• REQUIREMENT
An exact copy of every record is needed, with the pictures left out.

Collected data

****************************************

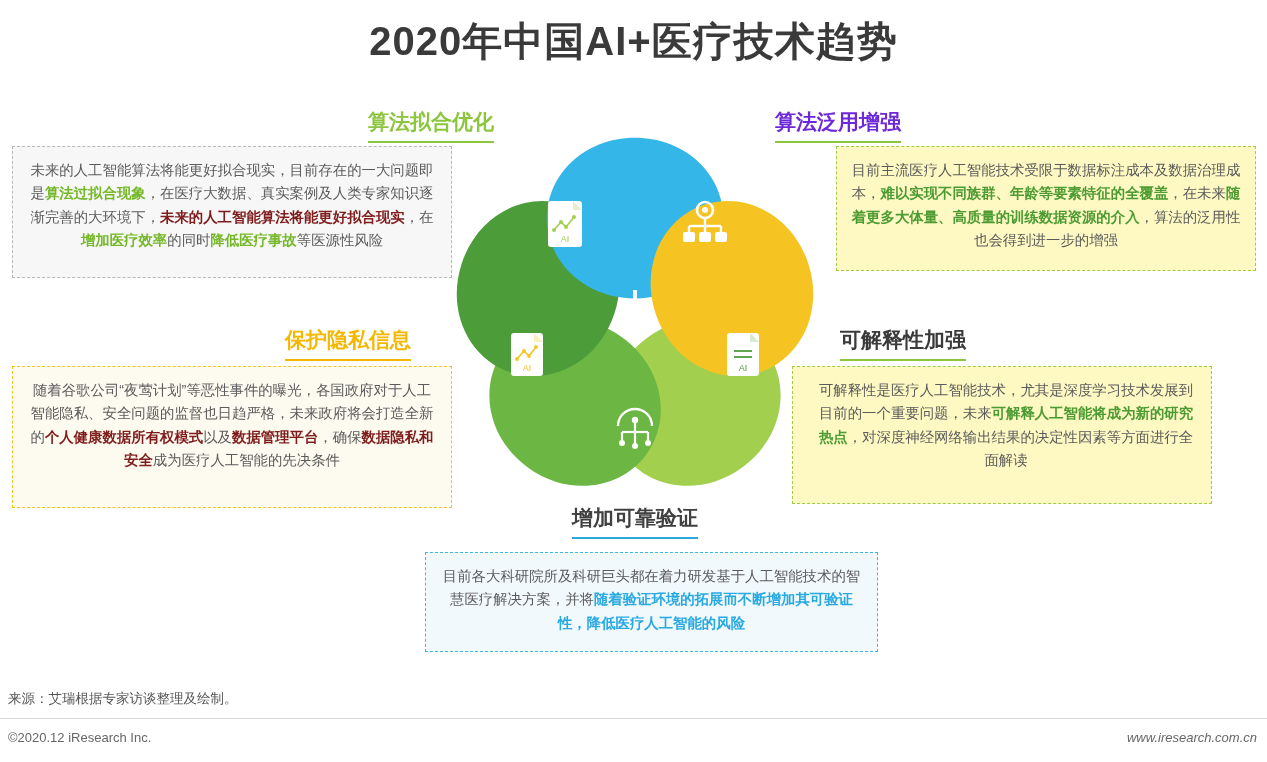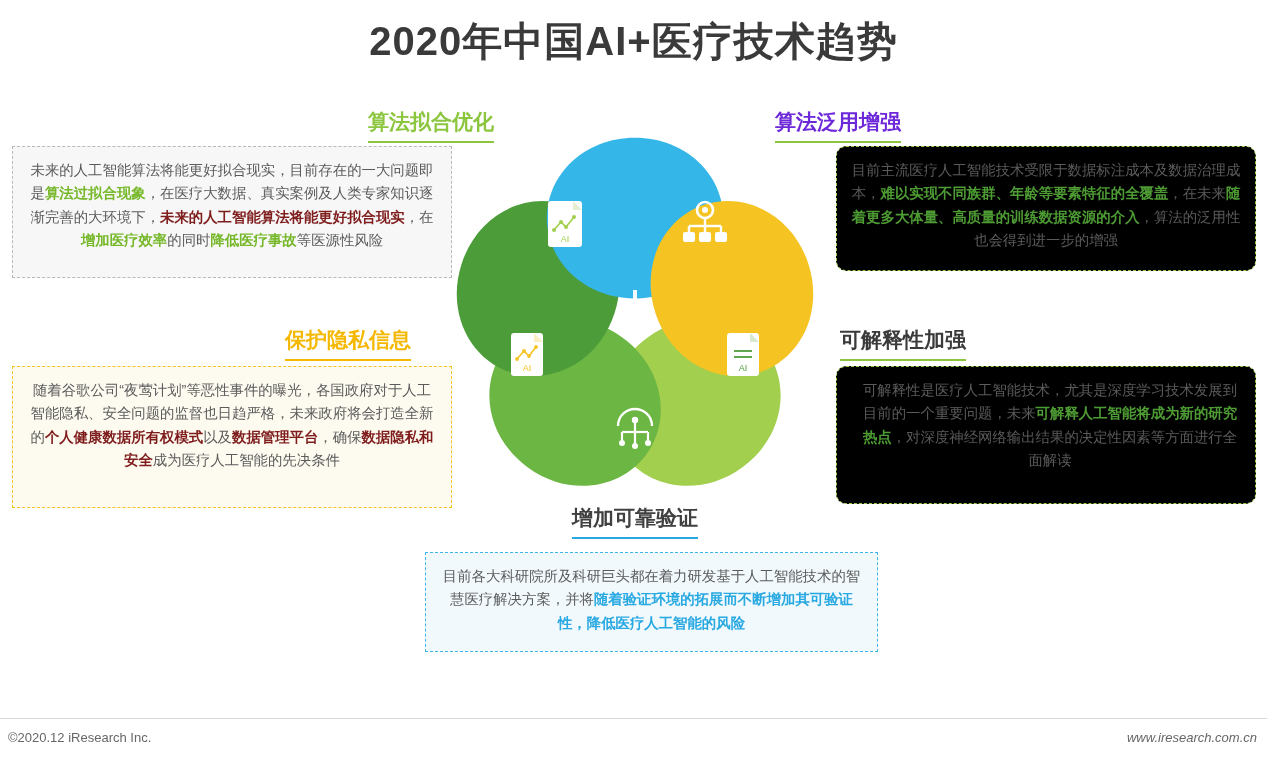--- a/index.html
+++ b/index.html
@@ -62,7 +62,7 @@
   }
 
   
-  .box.green  { border-color: #9ecb4a; background: #000000; border-radius: 10px; }
+  .box.green  { border-color: #9ecb4a; background: #fef9c3; }
   .box.yellow { border-color: #f4c324; background: #fdfaf0; }
   .box.blue   { border-color: #3fb6e8; background: #f1f9fd; }
   .box.grey   { border-color: #b9b9b9; background: #f7f7f7; }

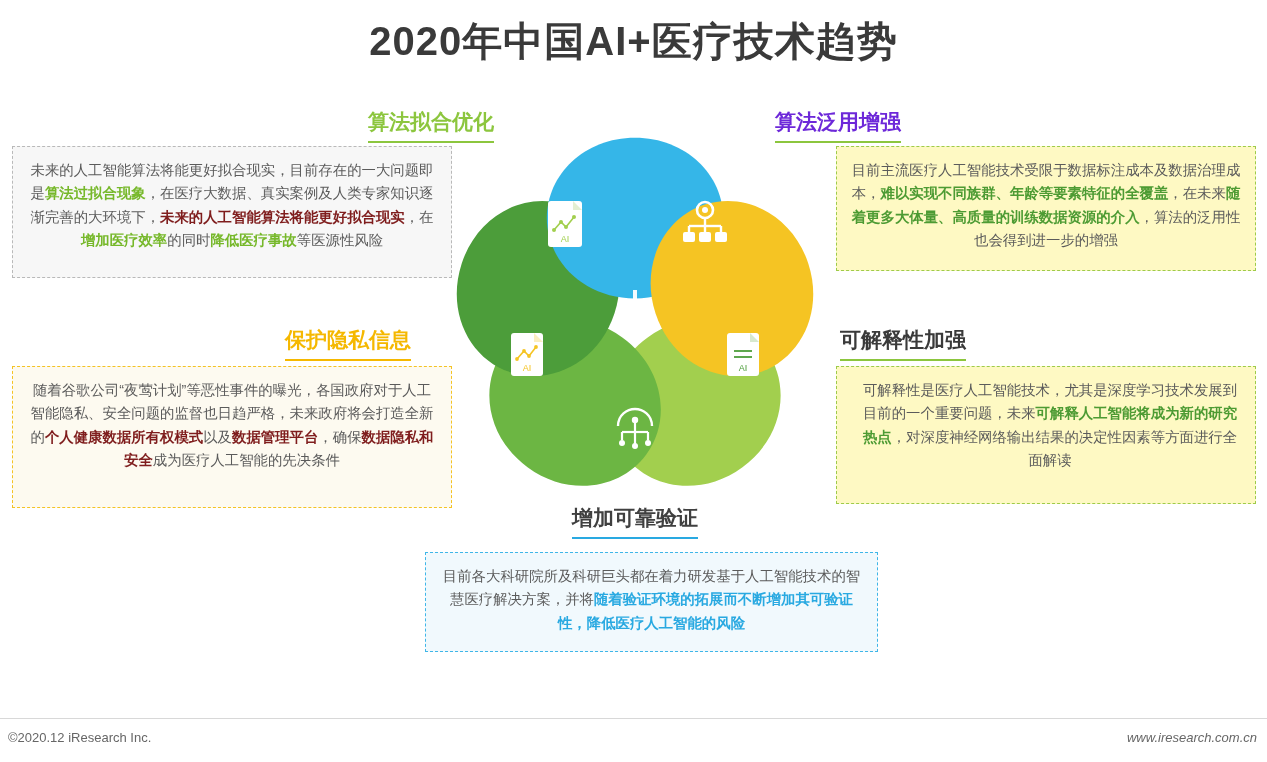--- a/index.html
+++ b/index.html
@@ -227,7 +227,7 @@
     <span class="underline" style="background:#8cc63e;"></span>
   </div>
 
-  <div class="box green" style="left:836px; top:366px; width:420px; height:138px;padding-left:22px;">
+  <div class="box green" style="left:792px; top:366px; width:420px; height:138px;padding-left:22px;">
     <span><span>可解释性是医疗人工智能技术，尤其是深度学习技术发展到目前的一个重要问题，未来</span><span class="hl-dgreen">可解释人工智能将成为新的研究热点</span><span>，对深度神经网络输出结果的决定性因素等方面进行全面解读</span></span>
   </div>
 

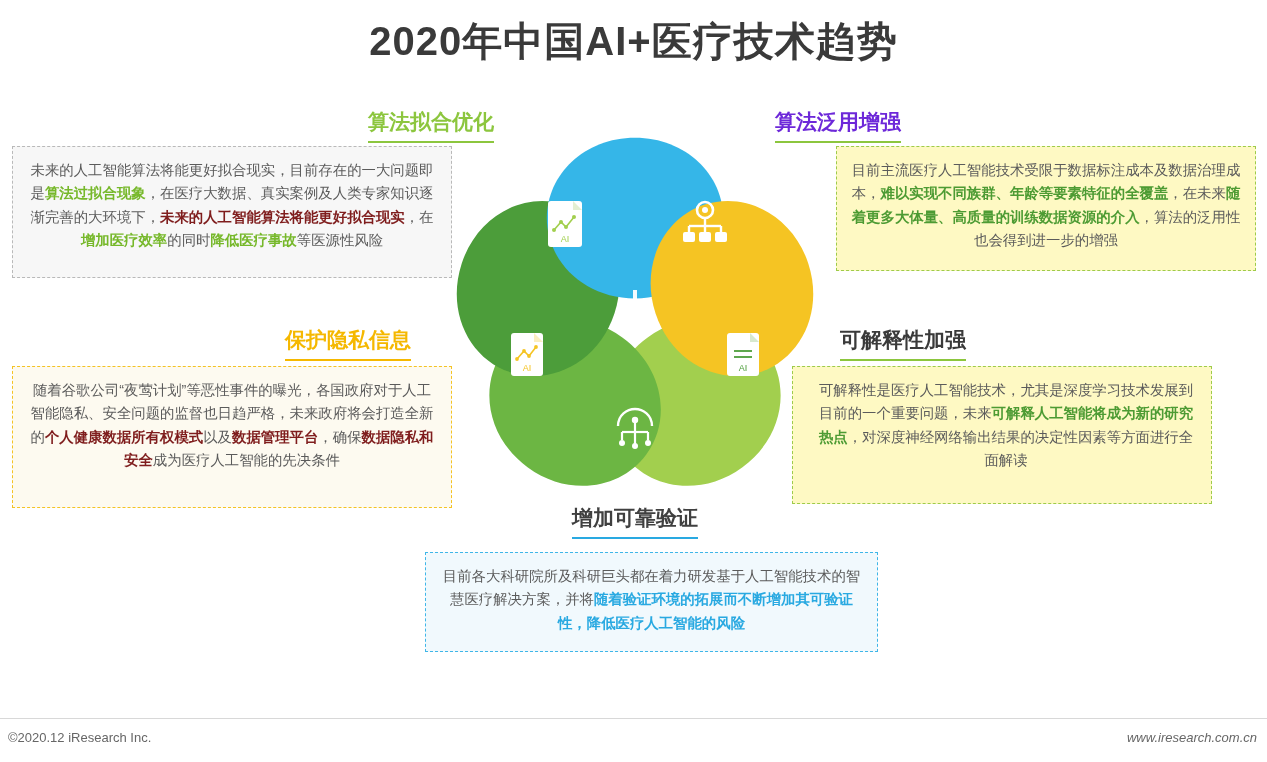--- a/index.html
+++ b/index.html
@@ -240,6 +240,7 @@
     <span><span>目前各大科研院所及科研巨头都在着力研发基于人工智能技术的智慧医疗解决方案，并将</span><span class="hl-blue">随着验证环境的拓展而不断增加其可验证性，降低医疗人工智能的风险</span></span>
   </div>
 
+  <div class="source">来源：艾瑞根据专家访谈整理及绘制。</div>
   <div class="footer-rule"></div>
   <div class="copyright">©2020.12 iResearch Inc.</div>
   <div class="website">www.iresearch.com.cn</div>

****************************************

• ANSWER TO THIS EXERCISE
--- a/index.html
+++ b/index.html
@@ -62,7 +62,7 @@
   }
 
   
-  .box.green  { border-color: #9ecb4a; background: #000000; border-radius: 10px; }
+  .box.green  { border-color: #9ecb4a; background: #fef9c3; }
   .box.yellow { border-color: #f4c324; background: #fdfaf0; }
   .box.blue   { border-color: #3fb6e8; background: #f1f9fd; }
   .box.grey   { border-color: #b9b9b9; background: #f7f7f7; }

--- a/index.html
+++ b/index.html
@@ -227,7 +227,7 @@
     <span class="underline" style="background:#8cc63e;"></span>
   </div>
 
-  <div class="box green" style="left:836px; top:366px; width:420px; height:138px;padding-left:22px;">
+  <div class="box green" style="left:792px; top:366px; width:420px; height:138px;padding-left:22px;">
     <span><span>可解释性是医疗人工智能技术，尤其是深度学习技术发展到目前的一个重要问题，未来</span><span class="hl-dgreen">可解释人工智能将成为新的研究热点</span><span>，对深度神经网络输出结果的决定性因素等方面进行全面解读</span></span>
   </div>
 

--- a/index.html
+++ b/index.html
@@ -240,6 +240,7 @@
     <span><span>目前各大科研院所及科研巨头都在着力研发基于人工智能技术的智慧医疗解决方案，并将</span><span class="hl-blue">随着验证环境的拓展而不断增加其可验证性，降低医疗人工智能的风险</span></span>
   </div>
 
+  <div class="source">来源：艾瑞根据专家访谈整理及绘制。</div>
   <div class="footer-rule"></div>
   <div class="copyright">©2020.12 iResearch Inc.</div>
   <div class="website">www.iresearch.com.cn</div>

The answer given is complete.